BEGIN Provided material

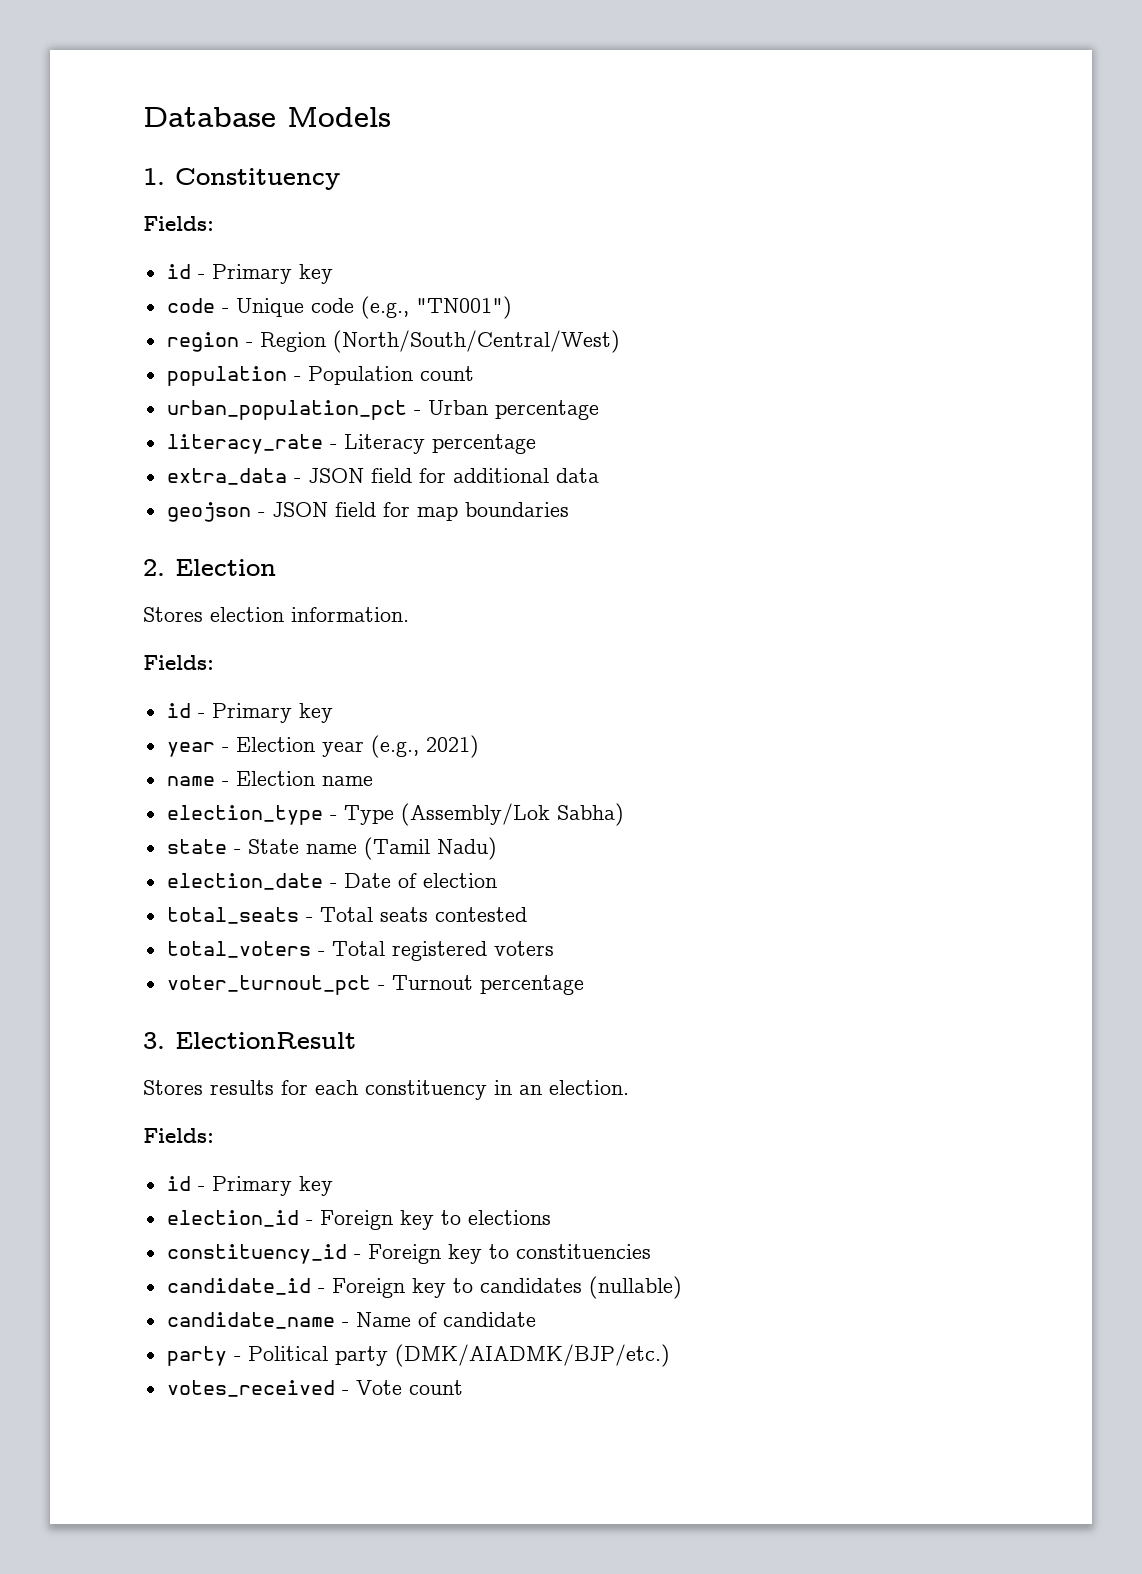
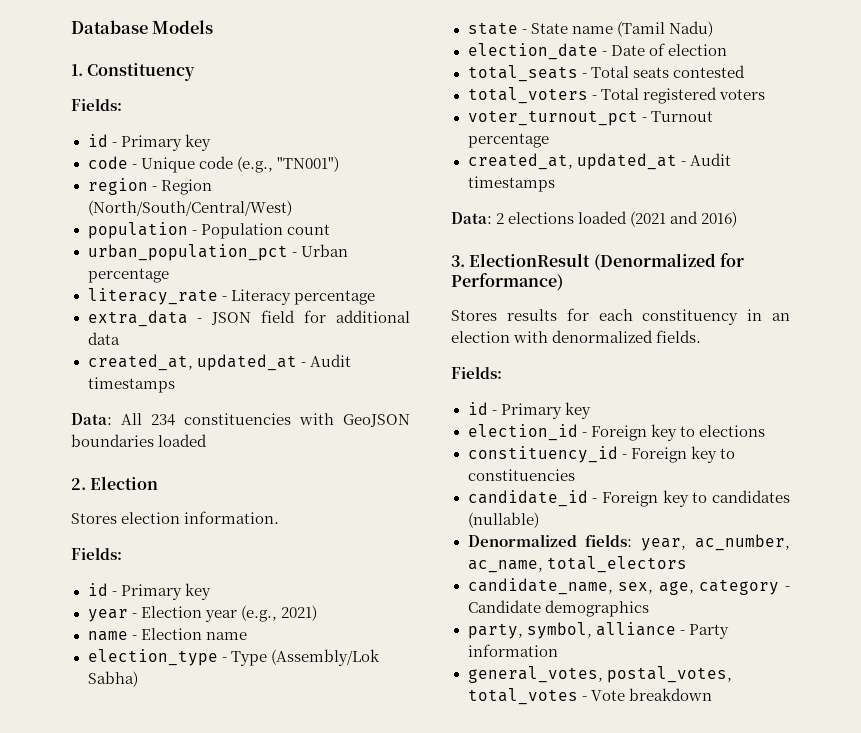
  extra_data - JSON field for additional data
- geojson - JSON field for map boundaries
+ created_at, updated_at - Audit timestamps
+ Data: All 234 constituencies with GeoJSON boundaries loaded
  voter_turnout_pct - Turnout percentage
+ created_at, updated_at - Audit timestamps
+ Data: 2 elections loaded (2021 and 2016)
- 3. ElectionResult
+ 3. ElectionResult (Denormalized for Performance)
- Stores results for each constituency in an election.
+ Stores results for each constituency in an election with denormalized fields.
- candidate_name - Name of candidate
- party - Political party (DMK/AIADMK/BJP/etc.)
- votes_received - Vote count
+ Denormalized fields: year, ac_number, ac_name, total_electors
+ candidate_name, sex, age, category - Candidate demographics
+ party, symbol, alliance - Party information
+ general_votes, postal_votes, total_votes - Vote breakdown

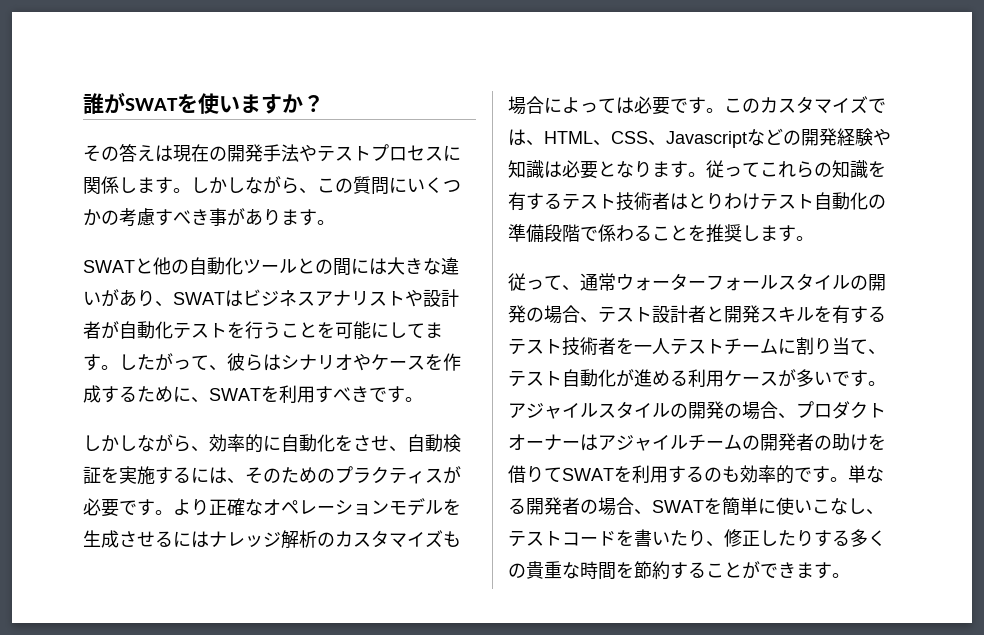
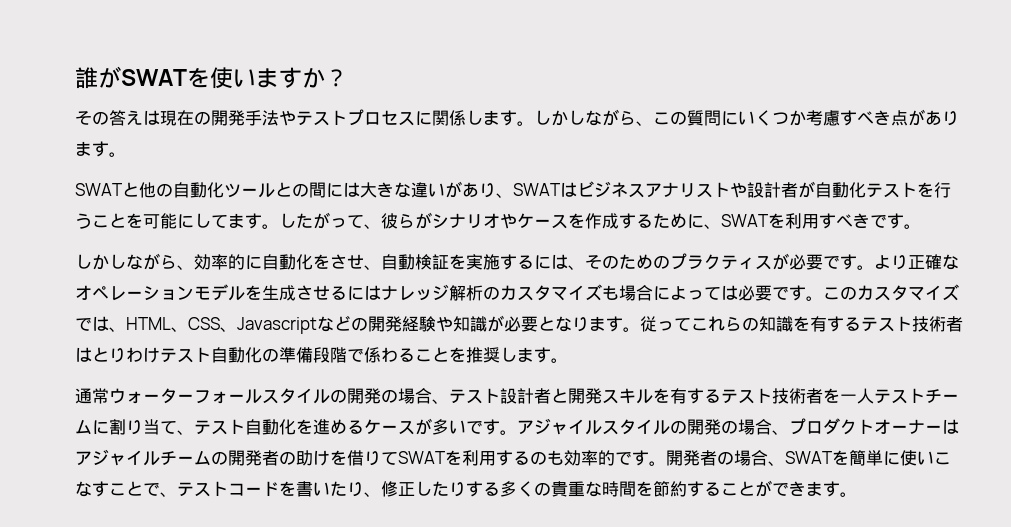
- しかしながら、この質問にいくつかの考慮すべき事があります。
+ しかしながら、この質問にいくつか考慮すべき点があります。
- したがって、彼らはシナリオやケースを作成するために、SWATを利用すべきです。
+ したがって、彼らがシナリオやケースを作成するために、SWATを利用すべきです。
- このカスタマイズでは、HTML、CSS、Javascriptなどの開発経験や知識は必要となります。
+ このカスタマイズでは、HTML、CSS、Javascriptなどの開発経験や知識が必要となります。
- 従って、通常ウォーターフォールスタイルの開発の場合、テスト設計者と開発スキルを有するテスト技術者を一人テストチームに割り当て、テスト自動化が進める利用ケースが多いです。
+ 通常ウォーターフォールスタイルの開発の場合、テスト設計者と開発スキルを有するテスト技術者を一人テストチームに割り当て、テスト自動化を進めるケースが多いです。
- 単なる開発者の場合、SWATを簡単に使いこなし、テストコードを書いたり、修正したりする多くの貴重な時間を節約することができます。
+ 開発者の場合、SWATを簡単に使いこなすことで、テストコードを書いたり、修正したりする多くの貴重な時間を節約することができます。

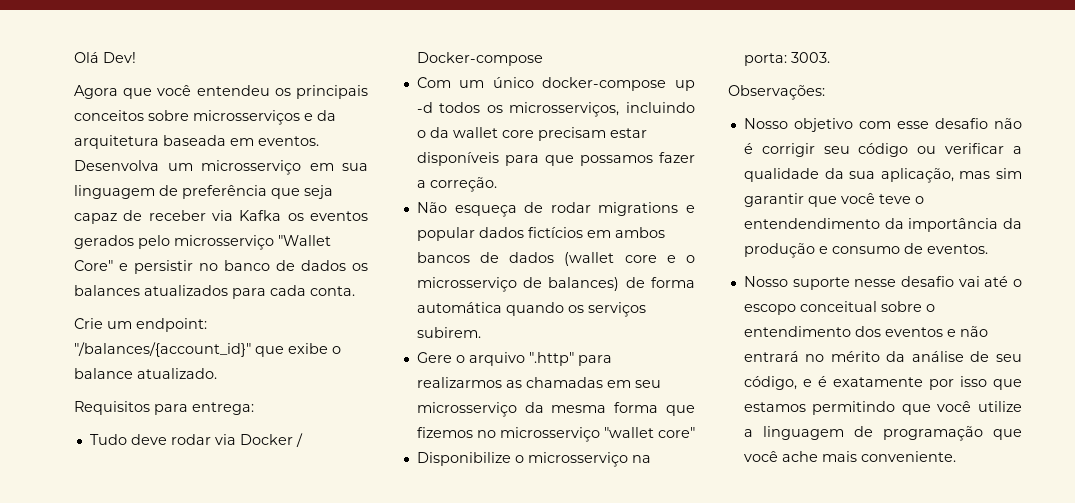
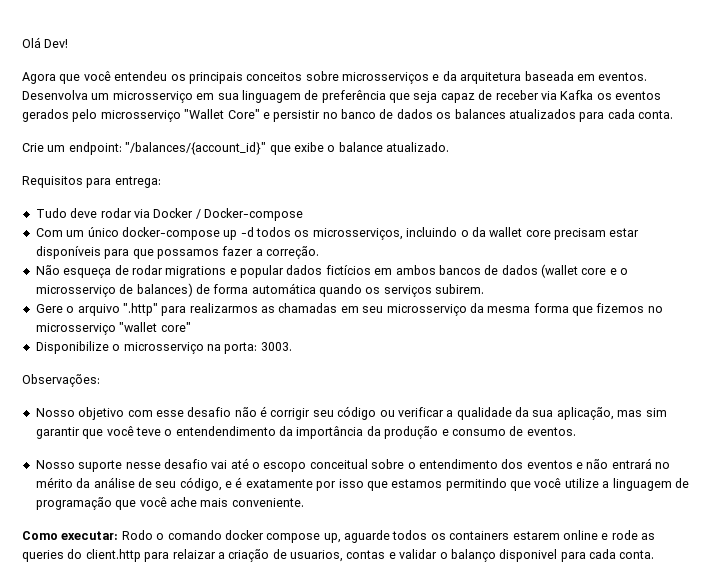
+ Como executar: Rodo o comando docker compose up, aguarde todos os containers estarem online e rode as queries do client.http para relaizar a criação de usuarios, contas e validar o balanço disponivel para cada conta.

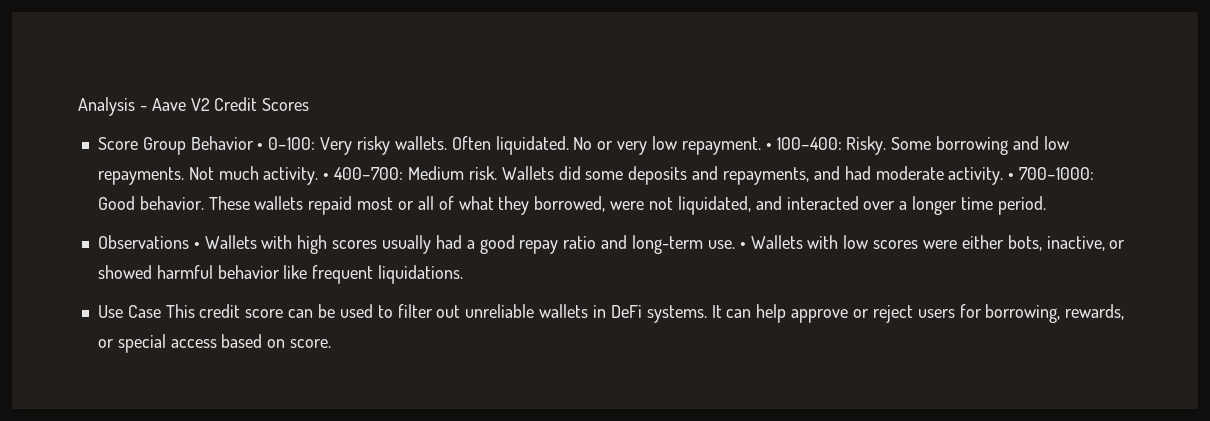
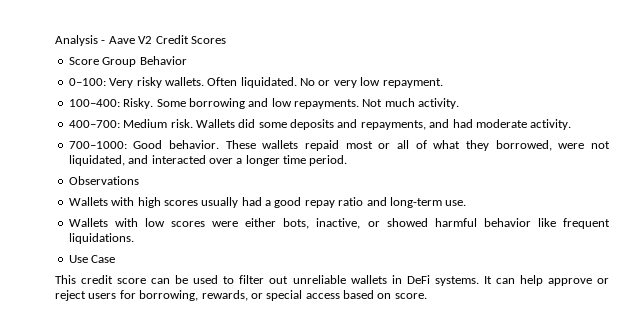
- Score Group Behavior • 0–100: Very risky wallets.
+ Score Group Behavior
+ 0–100: Very risky wallets.
- No or very low repayment. • 100–400: Risky.
+ No or very low repayment.
+ 100–400: Risky.
- Not much activity. • 400–700: Medium risk.
+ Not much activity.
+ 400–700: Medium risk.
- Wallets did some deposits and repayments, and had moderate activity. • 700–1000: Good behavior.
+ Wallets did some deposits and repayments, and had moderate activity.
+ 700–1000: Good behavior.
- Observations • Wallets with high scores usually had a good repay ratio and long-term use. • Wallets with low scores were either bots, inactive, or showed harmful behavior like frequent liquidations.
+ Observations
+ Wallets with high scores usually had a good repay ratio and long-term use.
+ Wallets with low scores were either bots, inactive, or showed harmful behavior like frequent liquidations.
- Use Case This credit score can be used to filter out unreliable wallets in DeFi systems.
+ Use Case
+ This credit score can be used to filter out unreliable wallets in DeFi systems.

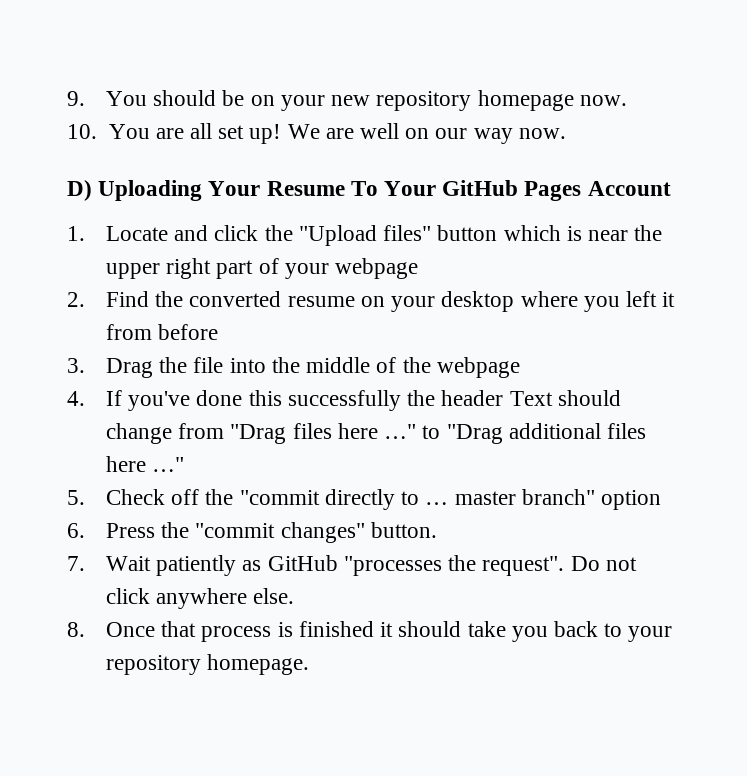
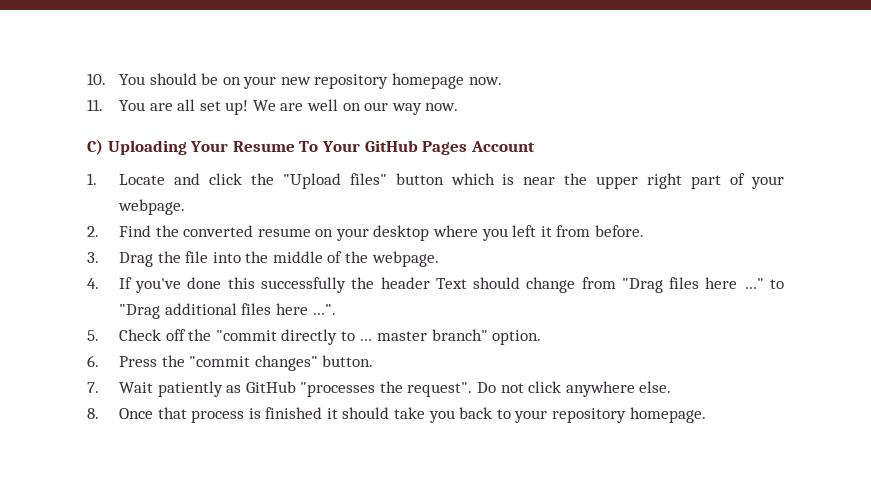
- 9. You should be on your new repository homepage now.
+ 10. You should be on your new repository homepage now.
- 10. You are all set up!
+ 11. You are all set up!
- D) Uploading Your Resume To Your GitHub Pages Account
+ C) Uploading Your Resume To Your GitHub Pages Account
- 1. Locate and click the "Upload files" button which is near the upper right part of your webpage
+ 1. Locate and click the "Upload files" button which is near the upper right part of your webpage.
- 2. Find the converted resume on your desktop where you left it from before
+ 2. Find the converted resume on your desktop where you left it from before.
- 3. Drag the file into the middle of the webpage
+ 3. Drag the file into the middle of the webpage.
- 4. If you've done this successfully the header Text should change from "Drag files here …" to "Drag additional files here …"
+ 4. If you've done this successfully the header Text should change from "Drag files here …" to "Drag additional files here …".
- 5. Check off the "commit directly to … master branch" option
+ 5. Check off the "commit directly to … master branch" option.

END Provided material

For this exercise, output the records exactly but omit their pictures.

Response to the task>
  extra_data - JSON field for additional data
- geojson - JSON field for map boundaries
+ created_at, updated_at - Audit timestamps
+ Data: All 234 constituencies with GeoJSON boundaries loaded
  voter_turnout_pct - Turnout percentage
+ created_at, updated_at - Audit timestamps
+ Data: 2 elections loaded (2021 and 2016)
- 3. ElectionResult
+ 3. ElectionResult (Denormalized for Performance)
- Stores results for each constituency in an election.
+ Stores results for each constituency in an election with denormalized fields.
- candidate_name - Name of candidate
- party - Political party (DMK/AIADMK/BJP/etc.)
- votes_received - Vote count
+ Denormalized fields: year, ac_number, ac_name, total_electors
+ candidate_name, sex, age, category - Candidate demographics
+ party, symbol, alliance - Party information
+ general_votes, postal_votes, total_votes - Vote breakdown

- しかしながら、この質問にいくつかの考慮すべき事があります。
+ しかしながら、この質問にいくつか考慮すべき点があります。
- したがって、彼らはシナリオやケースを作成するために、SWATを利用すべきです。
+ したがって、彼らがシナリオやケースを作成するために、SWATを利用すべきです。
- このカスタマイズでは、HTML、CSS、Javascriptなどの開発経験や知識は必要となります。
+ このカスタマイズでは、HTML、CSS、Javascriptなどの開発経験や知識が必要となります。
- 従って、通常ウォーターフォールスタイルの開発の場合、テスト設計者と開発スキルを有するテスト技術者を一人テストチームに割り当て、テスト自動化が進める利用ケースが多いです。
+ 通常ウォーターフォールスタイルの開発の場合、テスト設計者と開発スキルを有するテスト技術者を一人テストチームに割り当て、テスト自動化を進めるケースが多いです。
- 単なる開発者の場合、SWATを簡単に使いこなし、テストコードを書いたり、修正したりする多くの貴重な時間を節約することができます。
+ 開発者の場合、SWATを簡単に使いこなすことで、テストコードを書いたり、修正したりする多くの貴重な時間を節約することができます。

+ Como executar: Rodo o comando docker compose up, aguarde todos os containers estarem online e rode as queries do client.http para relaizar a criação de usuarios, contas e validar o balanço disponivel para cada conta.

- Score Group Behavior • 0–100: Very risky wallets.
+ Score Group Behavior
+ 0–100: Very risky wallets.
- No or very low repayment. • 100–400: Risky.
+ No or very low repayment.
+ 100–400: Risky.
- Not much activity. • 400–700: Medium risk.
+ Not much activity.
+ 400–700: Medium risk.
- Wallets did some deposits and repayments, and had moderate activity. • 700–1000: Good behavior.
+ Wallets did some deposits and repayments, and had moderate activity.
+ 700–1000: Good behavior.
- Observations • Wallets with high scores usually had a good repay ratio and long-term use. • Wallets with low scores were either bots, inactive, or showed harmful behavior like frequent liquidations.
+ Observations
+ Wallets with high scores usually had a good repay ratio and long-term use.
+ Wallets with low scores were either bots, inactive, or showed harmful behavior like frequent liquidations.
- Use Case This credit score can be used to filter out unreliable wallets in DeFi systems.
+ Use Case
+ This credit score can be used to filter out unreliable wallets in DeFi systems.

- 9. You should be on your new repository homepage now.
+ 10. You should be on your new repository homepage now.
- 10. You are all set up!
+ 11. You are all set up!
- D) Uploading Your Resume To Your GitHub Pages Account
+ C) Uploading Your Resume To Your GitHub Pages Account
- 1. Locate and click the "Upload files" button which is near the upper right part of your webpage
+ 1. Locate and click the "Upload files" button which is near the upper right part of your webpage.
- 2. Find the converted resume on your desktop where you left it from before
+ 2. Find the converted resume on your desktop where you left it from before.
- 3. Drag the file into the middle of the webpage
+ 3. Drag the file into the middle of the webpage.
- 4. If you've done this successfully the header Text should change from "Drag files here …" to "Drag additional files here …"
+ 4. If you've done this successfully the header Text should change from "Drag files here …" to "Drag additional files here …".
- 5. Check off the "commit directly to … master branch" option
+ 5. Check off the "commit directly to … master branch" option.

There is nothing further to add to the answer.